Abstract type describing a cell used Grid Partial Rejection Sampling of Sarat B. Moka , Dirk P. Kroese (2020).

GraphCellGridPRS{T} <: AbstractCellGridPRS

Mutable struct describing a graph node with fields

• window of type PRS.GraphNode{T}
• value of type T

SpatialCellGridPRS{T<:Vector{Float64}} <: AbstractCellGridPRS

Mutable struct describing a spatial cell with fields

• window of type Union{PRS.RectangleWindow,PRS.RectangleWindow}
• value of type Vector{T}

Base.isempty(cell::SpatialCellGridPRS) = isempty(cell.value)

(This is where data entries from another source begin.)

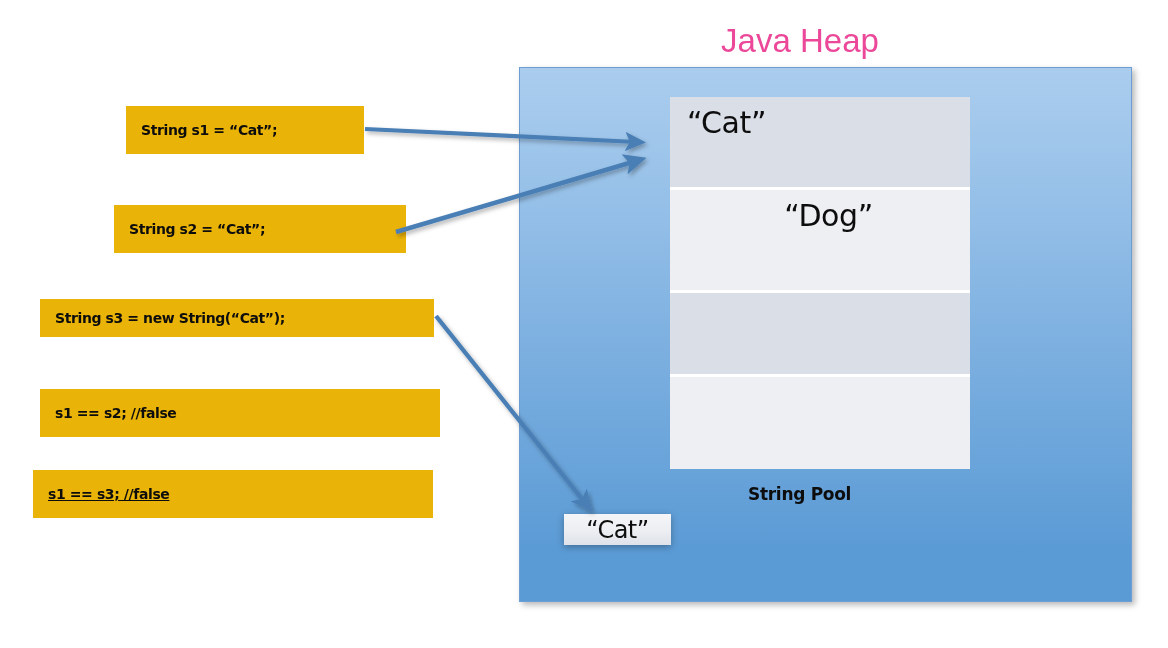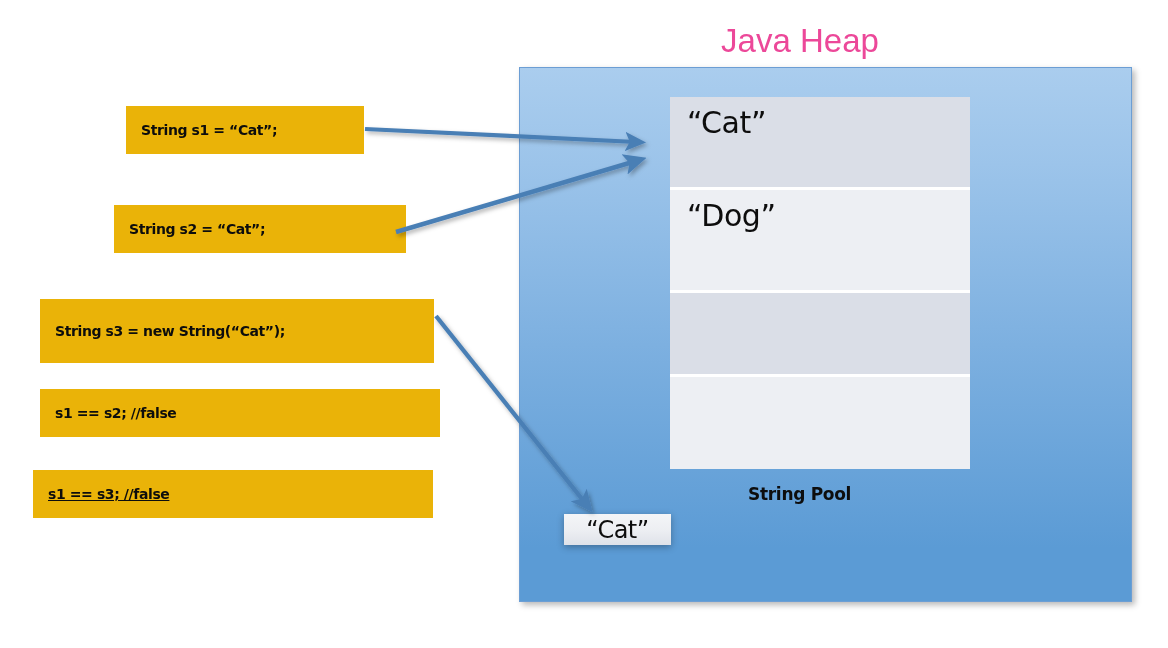--- a/index.html
+++ b/index.html
@@ -81,7 +81,7 @@
   .pool-row .cell-text { padding-top: 11px; line-height: 1.0; }
 
   .pool-row.r1 { height: 96px; }
-  .pool-row.r2 { height: 107px; }
+  .pool-row.r2 { height: 107px; justify-content: center; }
   .pool-row.r3 { height: 87px; }
   .pool-row.r4 { height: 96px; }
 

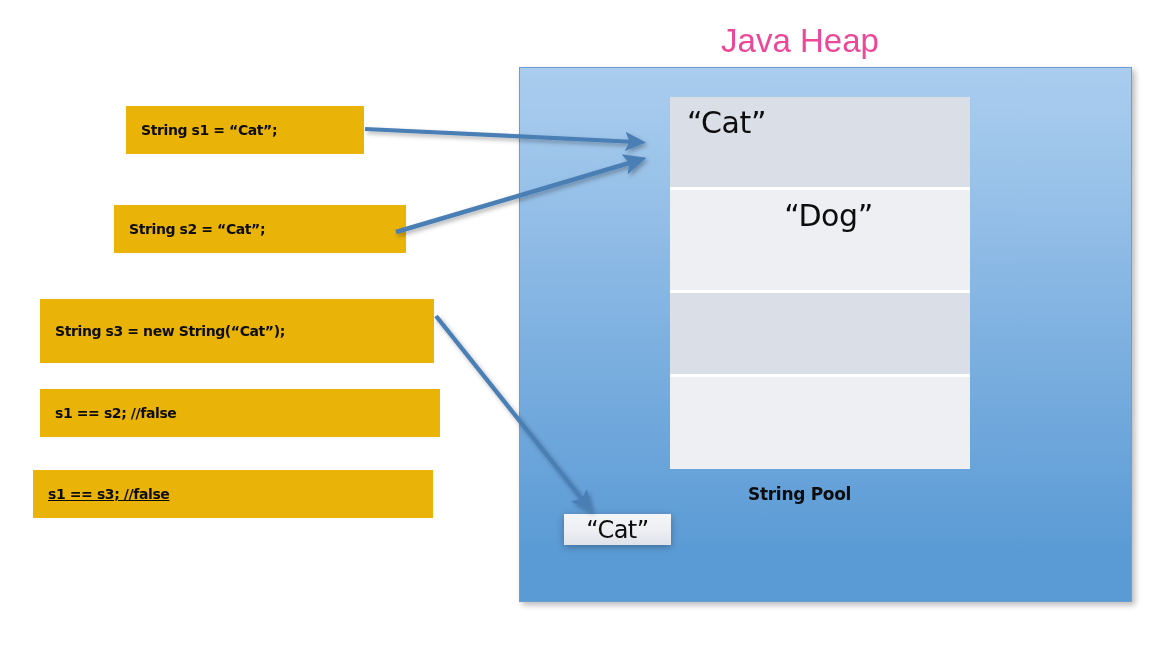--- a/index.html
+++ b/index.html
@@ -134,7 +134,7 @@
   }
   .code-s1    { left: 126px; top: 106px; width: 238px; height: 48px; }
   .code-s2    { left: 114px; top: 205px; width: 292px; height: 48px; text-align: right; }
-  .code-s3    { left: 40px;  top: 299px; width: 394px; height: 64px; }
+  .code-s3    { left: 40px;  top: 299px; width: 394px; height: 38px; }
   .code-eq1   { left: 40px;  top: 389px; width: 400px; height: 48px; }
   .code-eq2   { left: 33px;  top: 470px; width: 400px; height: 48px; text-decoration: underline; }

Base.iterate(cell::AbstractCellGridPRS, state=1) = iterate(cell.value, state)

dimension(cell::AbstractCellGridPRS) = dimension(window(cell))

find_bad_cells_indices!(
    [rng::Random.AbstractRNG,]
    g::SWG.SimpleWeightedGraph{T,U},
    cells::Vector{V},
    pp::AbstractPointProcess
)::Set{T} where {T,U,V<:AbstractCellGridPRS}

Identify bad events and return the corresponding cells' index. An event $\{i,j\}$ is said to be "bad"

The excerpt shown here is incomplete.